Un gruppo di Senatori (prima firmataria Laura Puppato) ha presentato il 24 luglio scorso un’Interrogazione Urgente ai Ministri per l’Integrazione Cécile Kyenge e del Lavoro e delle Politiche Sociali Enrico Giovannini, sulla «pratica discriminatoria in materia di accesso alle prestazioni assistenziali – come si può leggere nel documento – posta in essere dall’INPS nei confronti di cittadini stranieri invalidi o portatori di handicap, aventi i requisiti di legge per conseguire la pensione di inabilità di cui al decreto-legge n. 5 del 1971, convertito dalla legge n. 118 del 1971, l’indennità di accompagnamento di cui alla legge n. 18 del 1980, l’indennità di frequenza di cui alla legge n. 289 del 1990 ed altre previdenze analoghe per persone sorde, cieche, eccetera [grassetti nostri in questa e nelle successive citazioni, N.d.R.]».
Nel testo dell’Interrogazione – che si occupa di un problema già più volte denunciato anche sulle pagine di questo giornale – si sottolinea come l’INPS continui, infatti, a «circoscrivere la possibilità di conseguire tali previdenze alla titolarità di un permesso di soggiorno di lungo periodo, richiamando quanto disposto dall’art. 80, comma 19, della legge finanziaria n. 388 del 2000 che, modificando la previsione di cui all’art. 41 del decreto legislativo n. 286 del 1998, Testo Unico sull’Immigrazione, aveva stabilito il requisito della carta di soggiorno come condizione di accesso alle prestazioni di assistenza sociale aventi natura di diritto soggettivo».

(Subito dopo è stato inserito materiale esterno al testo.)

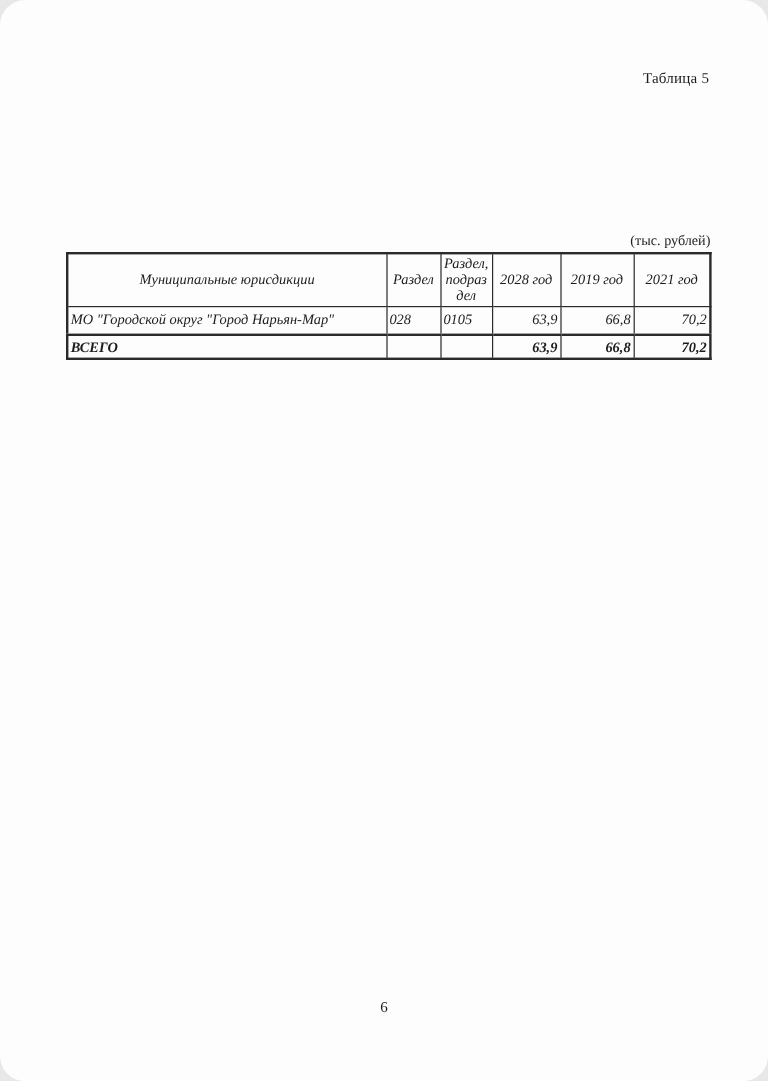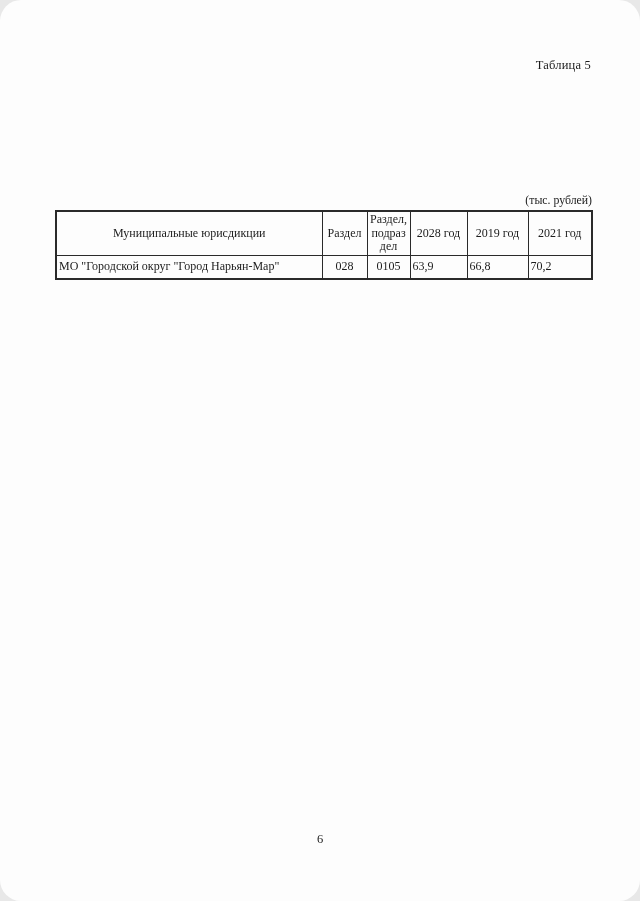"Раздел," table.main th, table.main td { font-style: none -> italic }
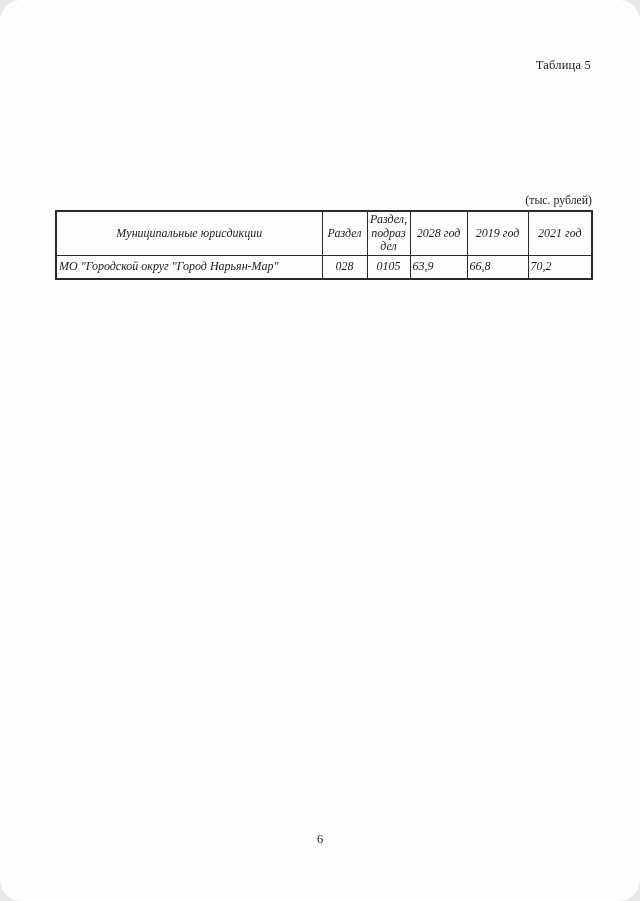"028" td.cell-code { text-align: center -> left }
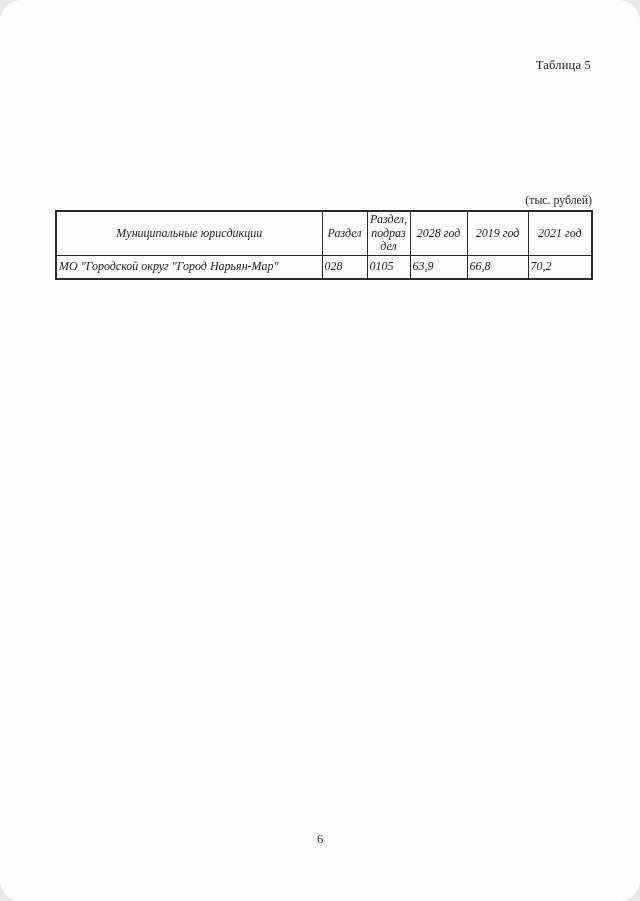"63,9" td.cell-num { text-align: left -> right }
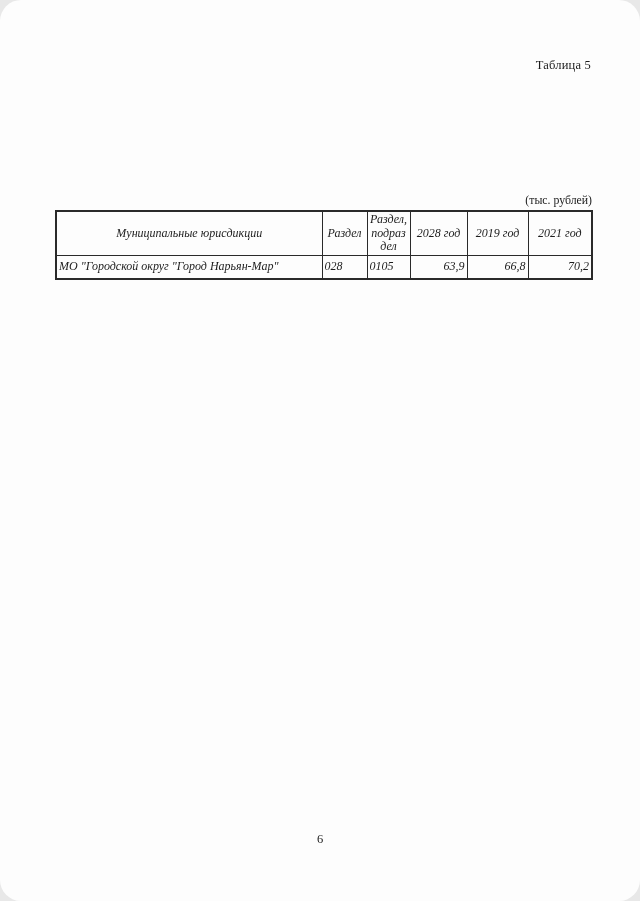"ВСЕГО" tr.total-row { html: none -> <tr> <td>ВСЕГО</td> <td></td> <td></td> <td>63,9</td> <td>66,8</td> <td>70,2</td> </tr> }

I firmatari ricordano quindi che «tale limitazione è stata da tempo eliminata dall’ordinamento a seguito dell’intervento della Corte costituzionale, che con le sentenze n. 306 del 2008, n. 187 del 2010 e n. 329 del 2011, e da ultimo, la numero 40 del 2013, ne ha sancito l’illegittimità ravvisando la violazione del principio di non discriminazione di cui all’art. 14 della Convenzione europea dei diritti dell’uomo, nonchè del principio costituzionale di uguaglianza di cui all’art. 3».
Il testo dell’Interrogazione sottolinea ancora come un’ancor più recente Ordinanza del Tribunale di Pavia del 12 luglio scorso, accogliendo un ricorso antidiscriminazione presentato da una cittadina salvadoregna in rappresentanza del figlio con disabilità e dall’ASGI (Associazione degli Studi Giuridici per l’Immigrazione), insieme all’Associazione Avvocati per niente, abbia «riconosciuto il carattere discriminatorio posto in essere dall’INPS nel continuare a non dare effettiva attuazione alla sentenza della Corte costituzionale n. 329 del 2011 ed ha persino ordinato all’INPS di modificare le indicazioni inserite sul sito internet istituzionale in ordine ai requisiti di accesso alle indennità». E difatti, nelle schede informative pubblicate sul proprio sito, l’INPS continua ad indicare che «il titolo di lungosoggiorno è conditio sine qua non per accedere alle provvidenze», senza citare in alcun modo le sentenze della Corte Costituzionale che l’hanno dichiarato illegittimo e dunque l’hanno abrogato.
Ritenendo quindi inaccettabile tale comportamento dell’INPS – che a distanza di più di quattro anni dalla prima sentenza della Corte Costituzionale, continua a negare i trattamenti assistenziali agli stranieri che, pur risiedendo stabilmente in Italia, non siano titolari di permesso di soggiorno di lungo periodo, costringendo i medesimi a procedure di ricorso, nel migliore dei casi in via amministrativa, ovvero in via giudiziaria, con conseguente tempistica dell’accesso alle prestazioni incompatibile con le esigenze di vita e di tutela dei ricorrenti e delle loro famiglie – i Senatori firmatari dell’Interrogazione chiedono ai Ministri interpellati «se non ritengano opportuno e necessario attivarsi, per quanto di competenza e in attuazione della giurisprudenza costituzionale, per una rapida e definitiva risoluzione della problematica».